For a long time, we trundled along quite merrily with two parties: Liberal and Conservative (note, these are the only two parties who have ever formed governments). In the 1950s, a group in the praries started a merge of the Canadian Labour Congress and the Cooperative Commonwealth Federation; they became The New Party. Their grassroots attitude gathered enough votes to help force Pierre Trudeau’s Liberals into a minority government situation. They moved the motion that brought down Joe Clark’s Conservative government and later on supported Trudeau in bringing the Constitution home.
And we trundled along, again quite merrily for a number of years with 3 parties.
In 1986, there was a little conference in Vancouver on Canada’s Economic and Political Future. The next year, the Reform Party was launched as a voice for Western Canada. Like the NDP, they were grassroots and populist, but sat somewhat more right of centre than the conservatives.
In 1991, the Bloc Quebecois was formed as a response to the failure of Ottawa to deal with Quebecois identity (See: Meech Lake). They run only in Quebec.
(There is a point to this)
Following the failure of the Charlottetown Accord in 1992, the 1993 elections marked a turning point in Canadian politics. The Tories (Conservatives) imploded and exploded simultaneously under Kim Campbell, especially after the Chretien attack ads. They went from 169 seats down to 2.
At the same time, the Reform Party gained 52 seats, 51 of which were in the west, and the Bloc Quebecois (running only in Quebec) gained 54. The Liberals under Jean Chretien won 177 seats. 9 seats went to the NDP.
Under Canadian law, the party with the most seats after the party that forms a majority government becomes Her Majesty’s Loyal Opposition. But what do you do when a party that only represents one province wins the required number of seats, especially when its only 2 seats more than the third-place party?
Well, you invite the leader of the third-place party to live in Stornoway (residence of the leader of the official opposition), but you make the second-place party the official opposition (loyal is another matter entirely). This is a typically Canadian response to such a situation. By and large, the Reform party was allowed as much time during question period as the BQ and received almost similar funding.

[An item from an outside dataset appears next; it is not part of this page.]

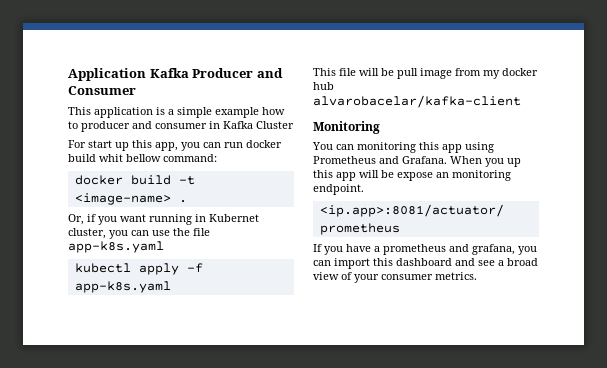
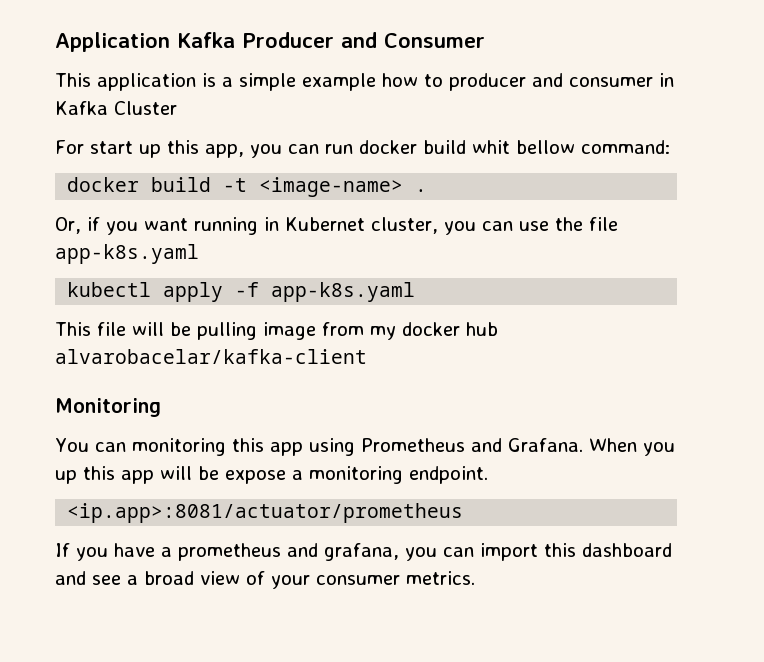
[397,68,418,79] pull -> [197,322,257,340] pulling
[436,172,449,178] an -> [292,470,303,480] a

What happened was Ottawa sat up and took notice, not only of Quebec, but of the idea that the West Wanted In. The technical term for the split is regionalism.
In 1997, Reform became the Official Opposition. In 2000, Reform was disbanded and became the Canadian Alliance; in 2003, the Canadian Alliance merged with the Conservative Party to become Canada’s New Conservatives. Stephen Harper was elected leader in 2004, and formed a minority government in 2006.
Meanwhile, the Liberals had been plagued with issues of their own. Long-time leader Jean Chretien resigned from politics; his successor was Paul Martin, the former Minister of Finance – somewhat popular, but he was under pressure from the federal Sponsorship Scandal. The Liberals formed a minority government in 2004, and were forced to water down their speech from the throne in order to stay in power. On November 28, 2005, the Liberals lost key support from the NDP and the government fell. The Governor General issued election writs for January 23, 2006.
Martin resigned party leadership shortly after, and Stephane Dion became the new leader after winning against Michael Ignatieff in a run-off ballot.
Author’s Opinion: Why the minority Liberal and Conservative governments? I think its simpler than people realize. Canadians were sick of scandal and gave Martin a chance to revamp the party. All of the other parties had reworked themselves and gotten rid of the old guard. The Liberal party did not do that, and has not done that – Dion is still a member of the old guard. The Liberals would do well to have a different leadership.